§ **Directions**:
In your copy of the data, keep every word exact and include no pictures.

§ **Dataset extract**:
※ ※ ※

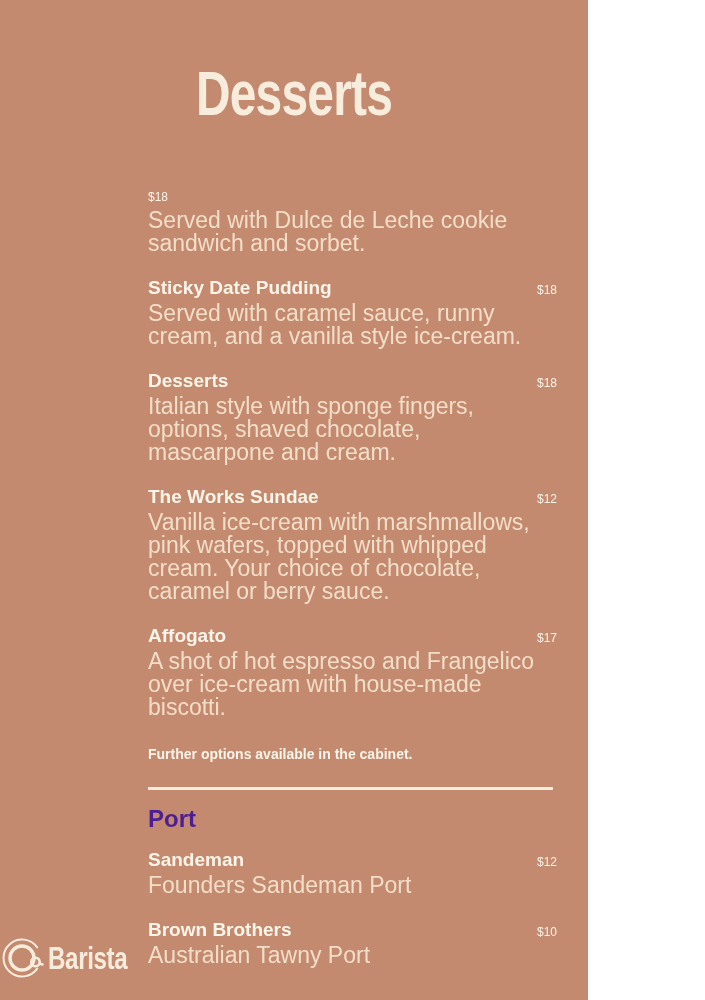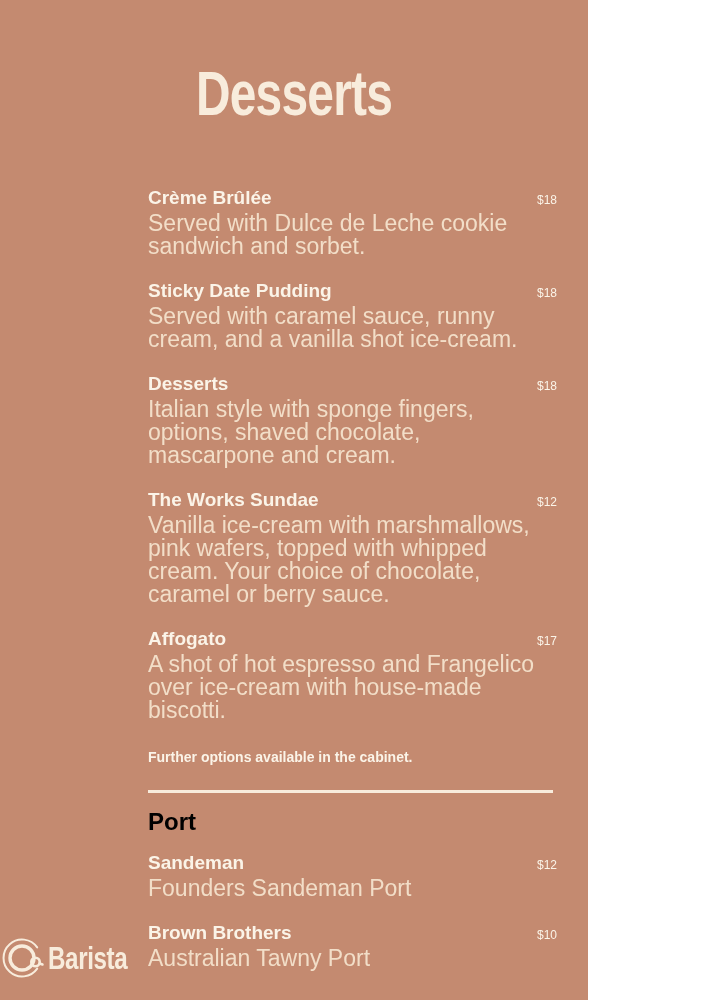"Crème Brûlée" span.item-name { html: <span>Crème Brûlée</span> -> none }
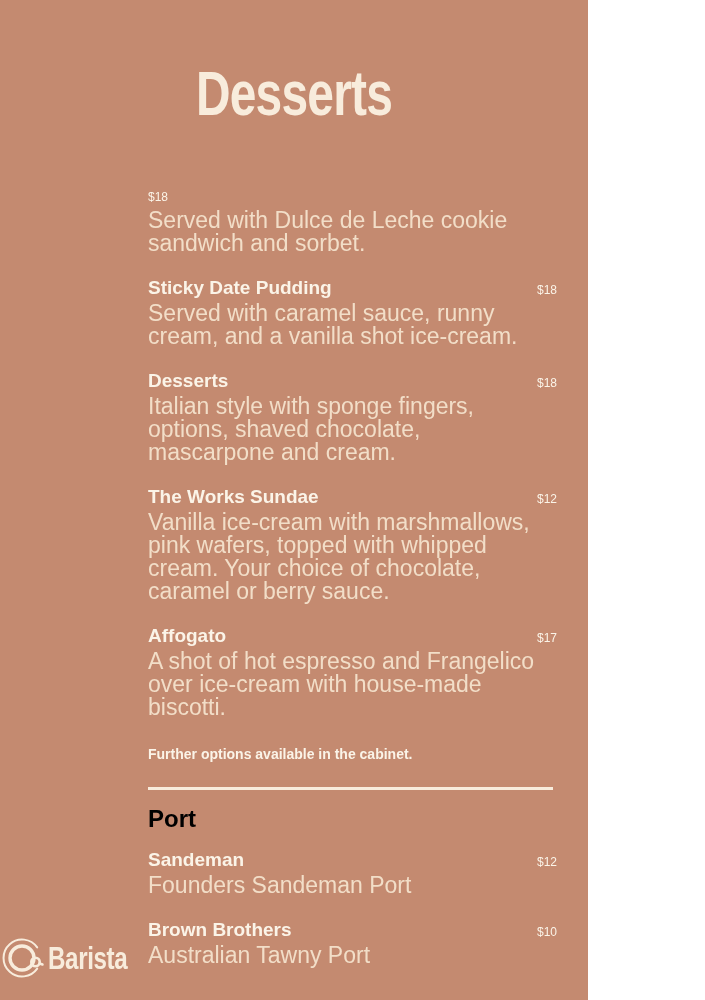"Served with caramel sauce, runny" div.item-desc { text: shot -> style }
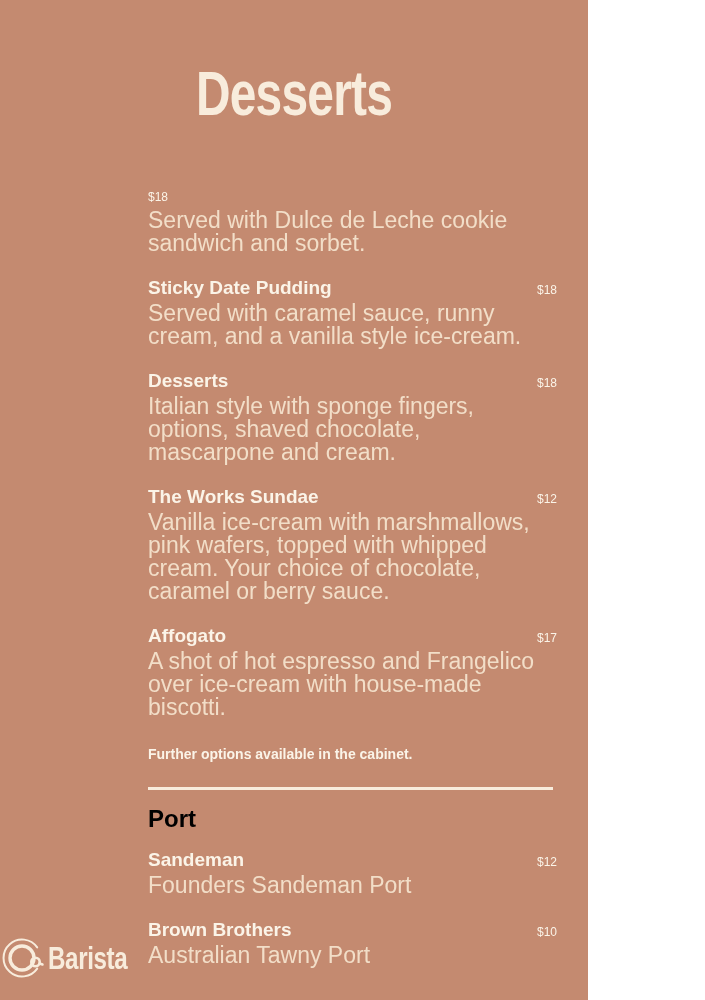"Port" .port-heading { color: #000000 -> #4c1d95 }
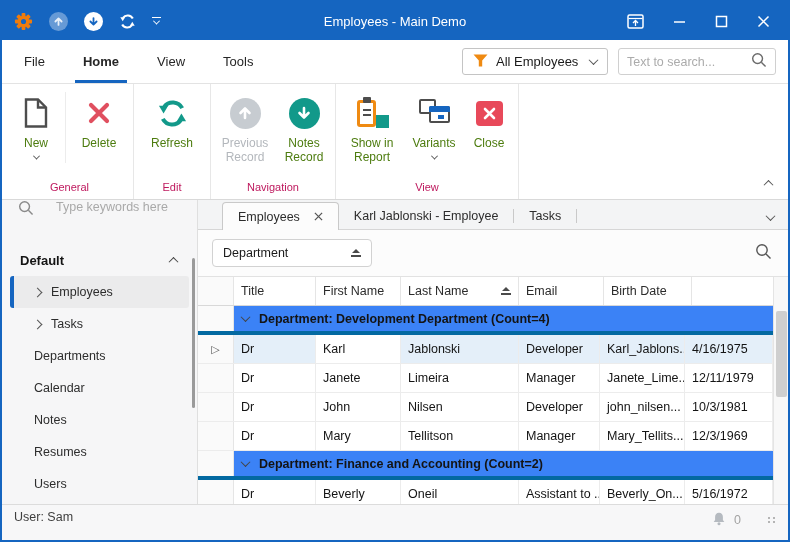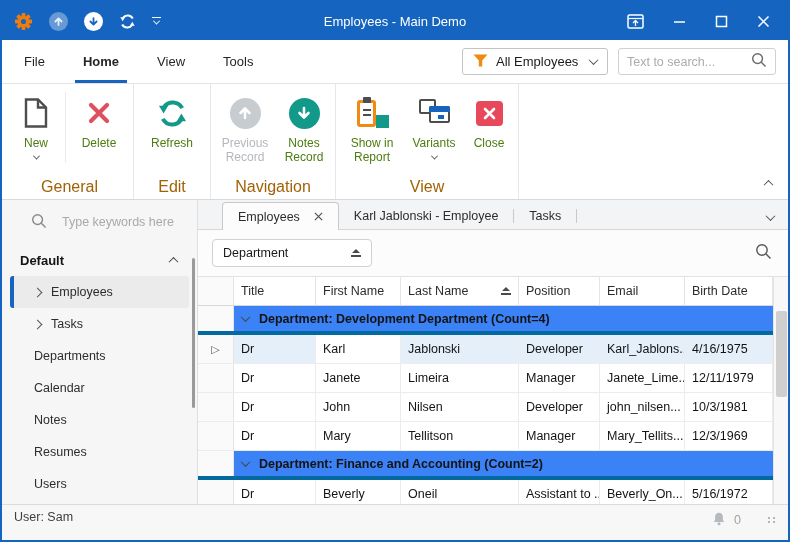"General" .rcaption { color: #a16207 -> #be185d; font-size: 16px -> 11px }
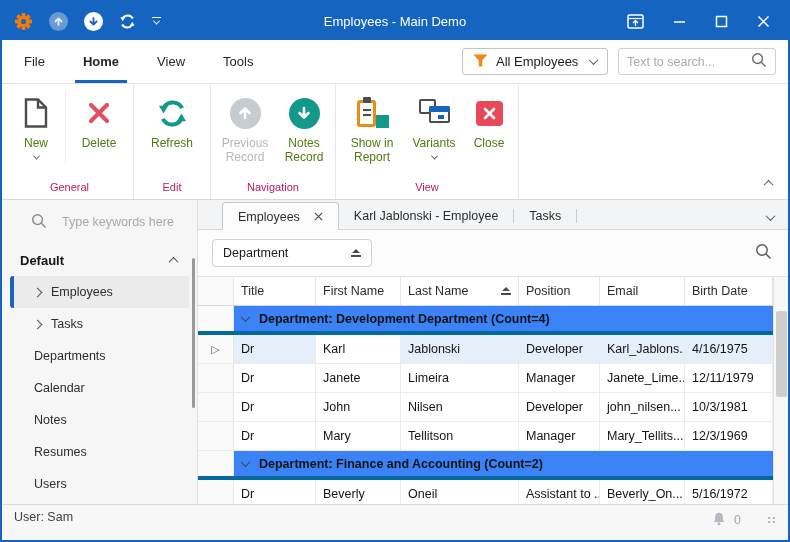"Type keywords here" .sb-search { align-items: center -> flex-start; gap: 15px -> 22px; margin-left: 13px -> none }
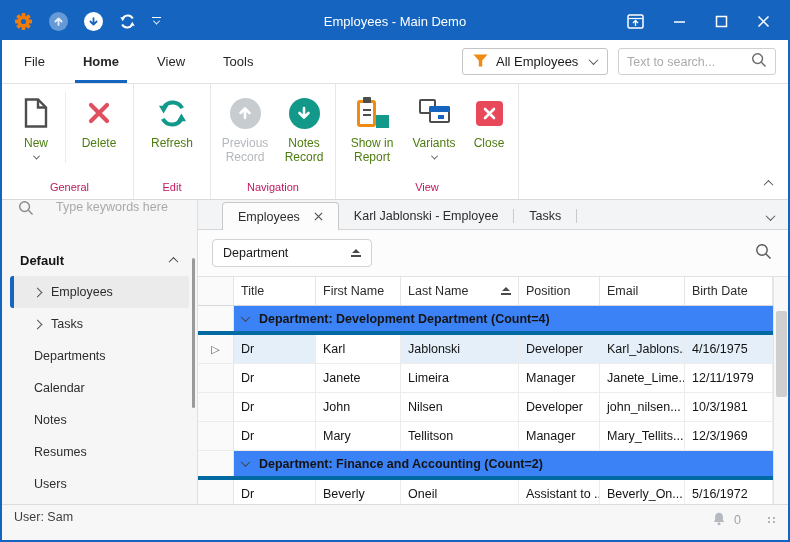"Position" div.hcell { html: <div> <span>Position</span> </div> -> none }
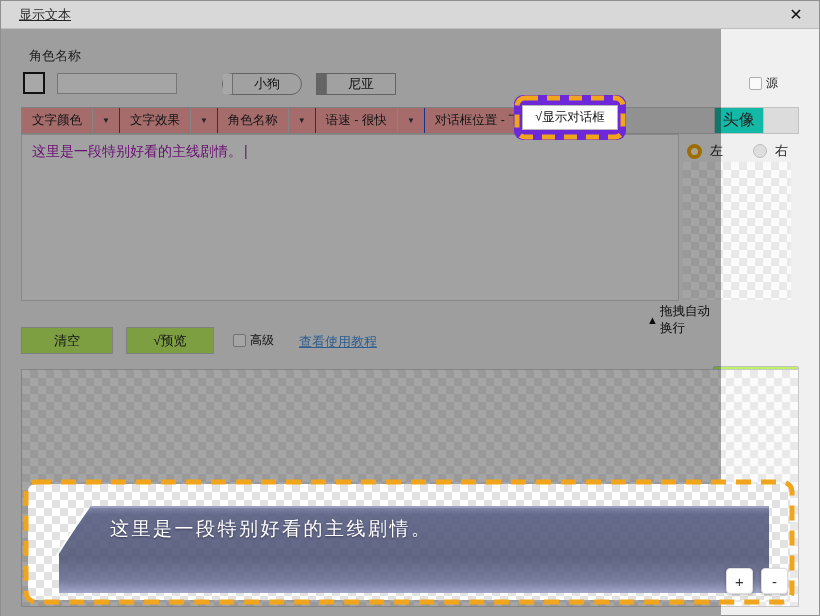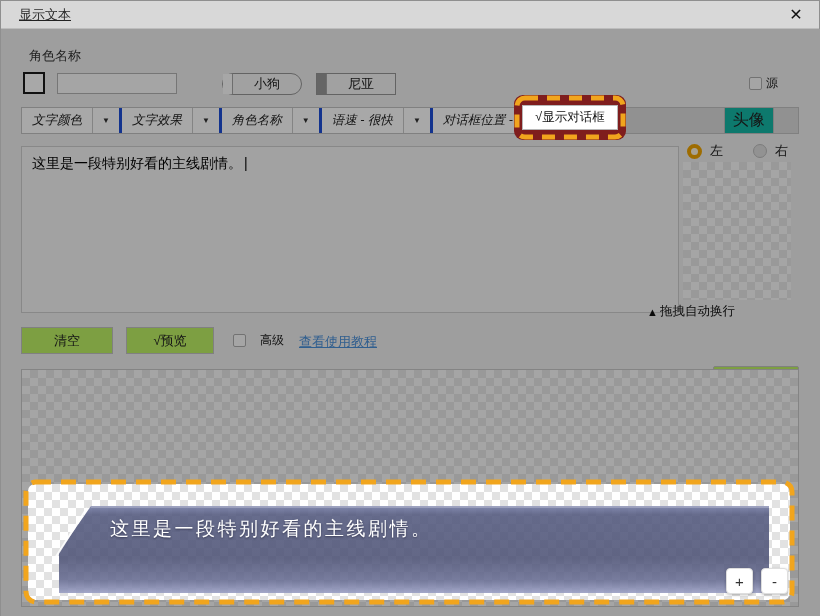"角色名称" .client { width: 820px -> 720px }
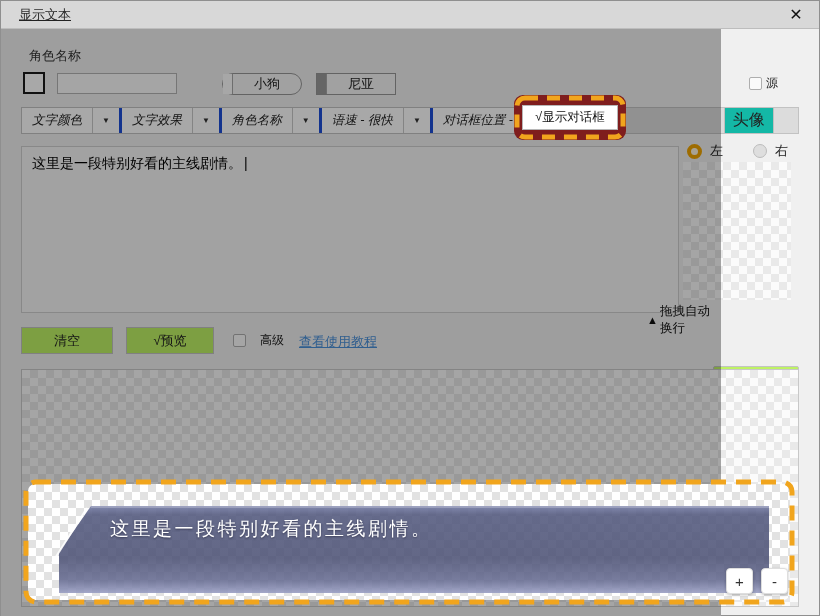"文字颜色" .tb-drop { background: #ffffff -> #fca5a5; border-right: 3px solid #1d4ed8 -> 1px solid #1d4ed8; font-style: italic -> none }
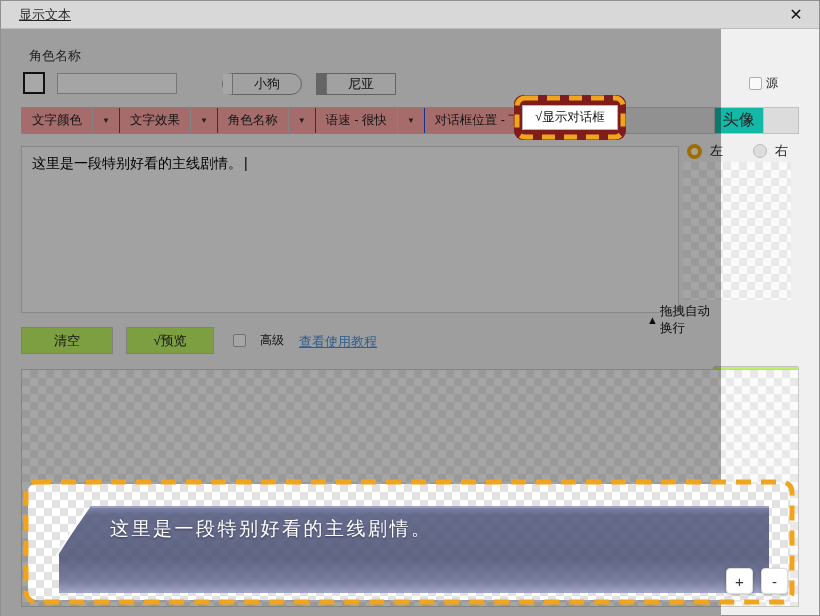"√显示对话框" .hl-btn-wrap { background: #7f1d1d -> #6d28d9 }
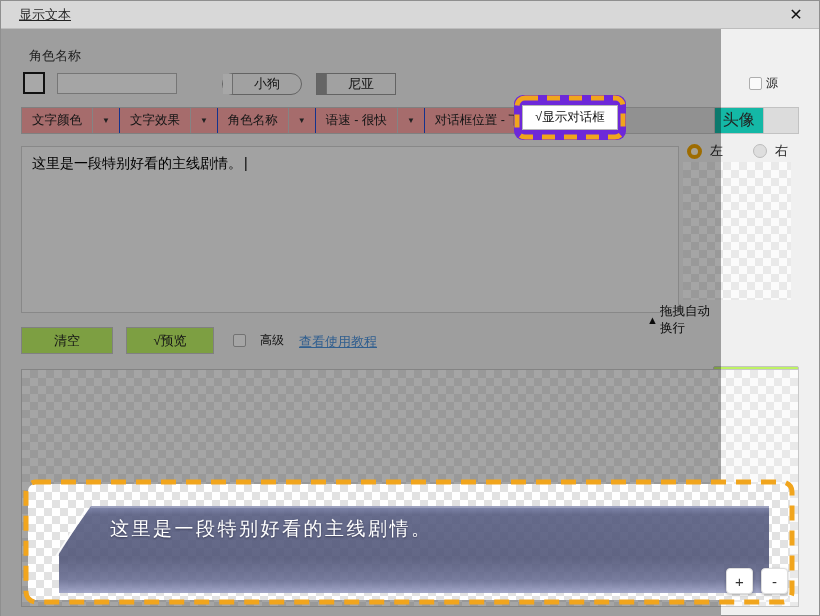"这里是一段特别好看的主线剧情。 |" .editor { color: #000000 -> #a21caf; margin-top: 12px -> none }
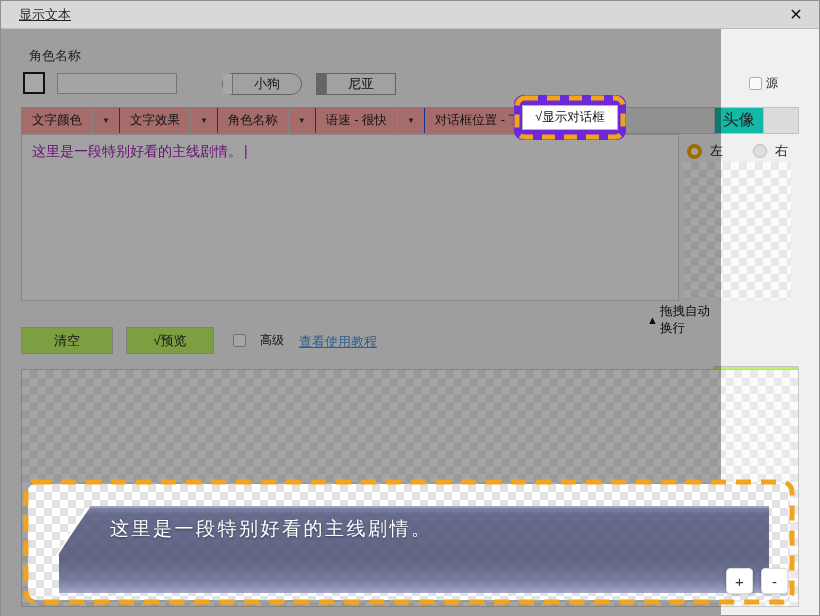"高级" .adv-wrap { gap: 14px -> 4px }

※ ※ ※

§ **Answer box**:
"Crème Brûlée" span.item-name { html: <span>Crème Brûlée</span> -> none }
"Served with caramel sauce, runny" div.item-desc { text: shot -> style }
"Port" .port-heading { color: #000000 -> #4c1d95 }
"General" .rcaption { color: #a16207 -> #be185d; font-size: 16px -> 11px }
"Type keywords here" .sb-search { align-items: center -> flex-start; gap: 15px -> 22px; margin-left: 13px -> none }
"Position" div.hcell { html: <div> <span>Position</span> </div> -> none }
"角色名称" .client { width: 820px -> 720px }
"文字颜色" .tb-drop { background: #ffffff -> #fca5a5; border-right: 3px solid #1d4ed8 -> 1px solid #1d4ed8; font-style: italic -> none }
"√显示对话框" .hl-btn-wrap { background: #7f1d1d -> #6d28d9 }
"这里是一段特别好看的主线剧情。 |" .editor { color: #000000 -> #a21caf; margin-top: 12px -> none }
"高级" .adv-wrap { gap: 14px -> 4px }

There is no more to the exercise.